Sehr geehrte Damen und Herren der Medien,

unter dem Sammelbegriff „Neue psychoaktive Substanzen (NpS)“ werden Stoffe zusammengefasst, die vollsynthetisch hergestellt die Wirkung klassischer Drogen nachahmen sollen. NpS werden als vermeintlich legale Ersatzstoffe zu bislang bekannten Drogen vermarktet, daher auch „Legal Highs“ genannt.

Für den Justizvollzug ist der Umgang mit NpS eine Herausforderung, da sie sich verhältnismäßig leicht, beispielsweise in flüssiger Form aufgeträufelt, auf Briefsendungen einbringen lassen und mit gängigen Urin-Schnelltests in der Regel nicht nachweisbar sind. In Kooperation mit dem rheinland-pfälzischen Landeskriminalamt (LKA) wurde dort und in der JVA Wittlich inzwischen erfolgreich die Nutzung eines Geräts pilotiert, das die Erkennung von NpS ermöglicht.

Justizminister Herbert Mertin nimmt dies zum Anlass, Sie gemeinsam mit dem Präsidenten des LKA, Johannes Kunz, und dem Leiter der JVA Wittlich, Jörn Patzak, am

Dienstag, 16. Oktober 2018, um 18.00 Uhr,

in das Ministerium der Justiz,

Ernst-Ludwig-Str. 3, 55116 Mainz, Raum 2.40,

zu einem Pressekeller zur Vorstellung dieses Pilotprojekts und des Einsatzes dieses Geräts einzuladen. Sie werden zudem die Gelegenheit haben, sich über NpS umfassend zu informieren.

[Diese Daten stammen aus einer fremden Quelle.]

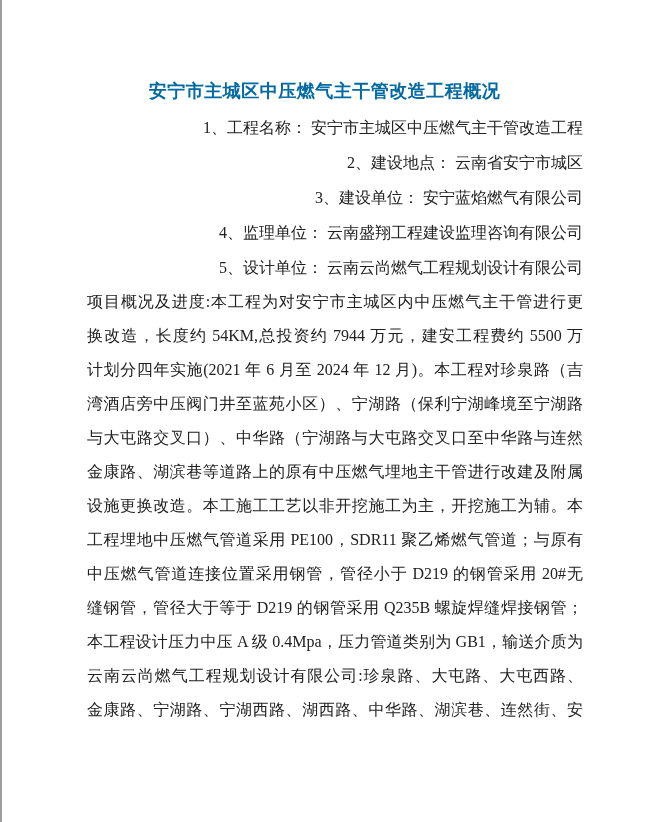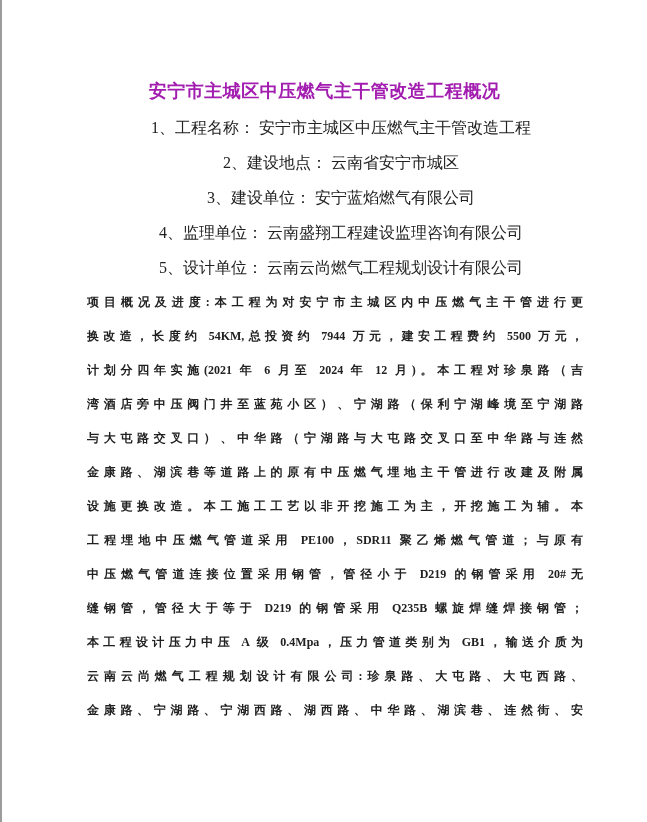--- a/index.html
+++ b/index.html
@@ -25,7 +25,7 @@
     text-align: center;
     font-size: 18px;
     font-weight: bold;
-    color: #a21caf;
+    color: #0369a1;
     letter-spacing: 0.5px;
   }
   .info-list {

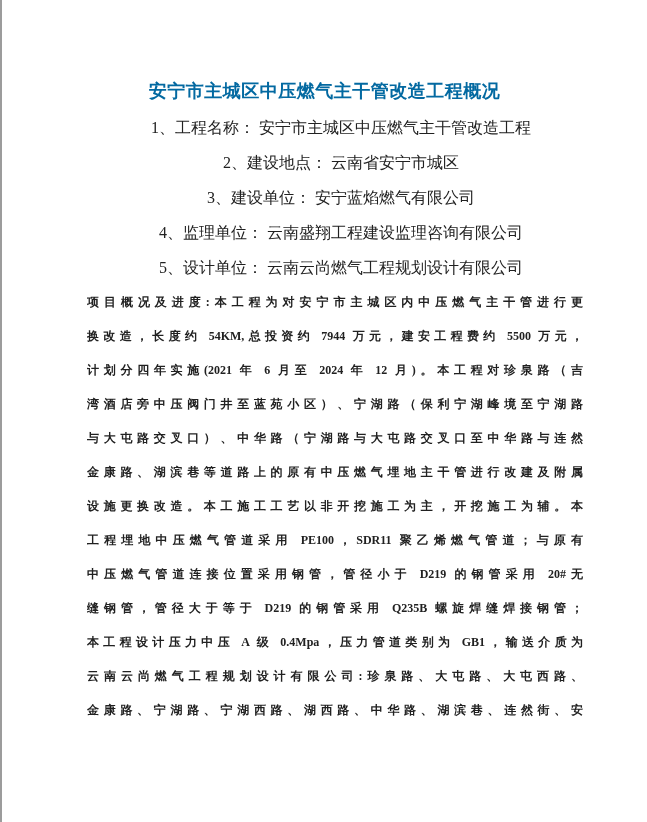--- a/index.html
+++ b/index.html
@@ -35,7 +35,7 @@
     height: 35px;
     line-height: 35px;
     font-size: 16px;
-    text-align: center;
+    text-align: right;
     white-space: nowrap;
     overflow: hidden;
   }

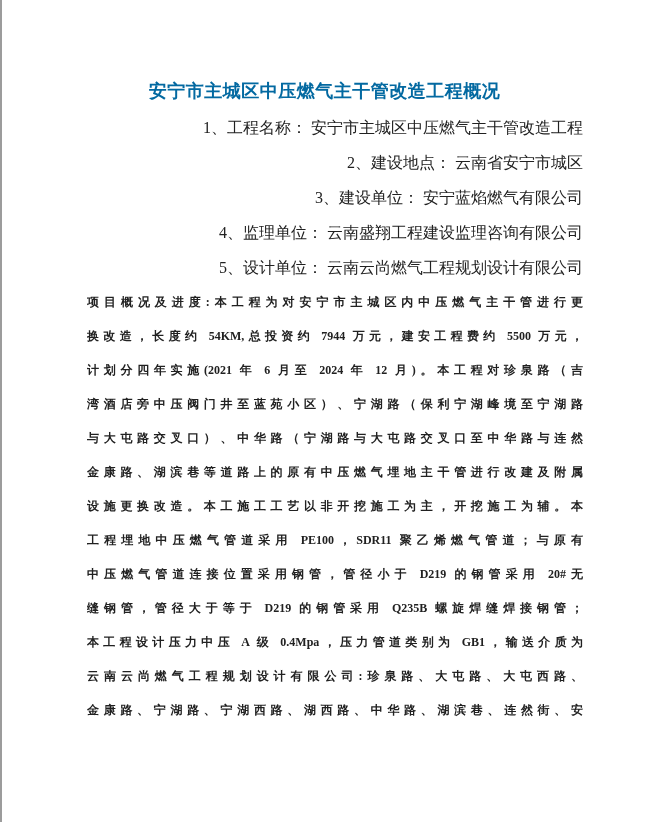--- a/index.html
+++ b/index.html
@@ -45,11 +45,10 @@
   .body-line {
     height: 34px;
     line-height: 34px;
-    font-size: 12px;
+    font-size: 16px;
     text-align: justify;
     text-align-last: justify;
     overflow: hidden;
-    font-weight: bold;
   }
   .body-line.para-end {
     text-align: left;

Gerne steht Ihnen Justizminister Mertin im Anschluss bei einem Glas Wein und Fingerfood für einen entspannten Austausch – nicht nur zu diesem Thema – zur Verfügung.

Wir freuen uns auf Ihr Kommen!

Sie werden gebeten, sich nach Möglichkeit bis Montag, 15. Oktober 2017, 12.00 Uhr, bei der Medienstelle per Email (pressestelle(at)jm.rlp.de) oder telefonisch (06131 16-4897) unter Angabe von Namen und Medium anzumelden.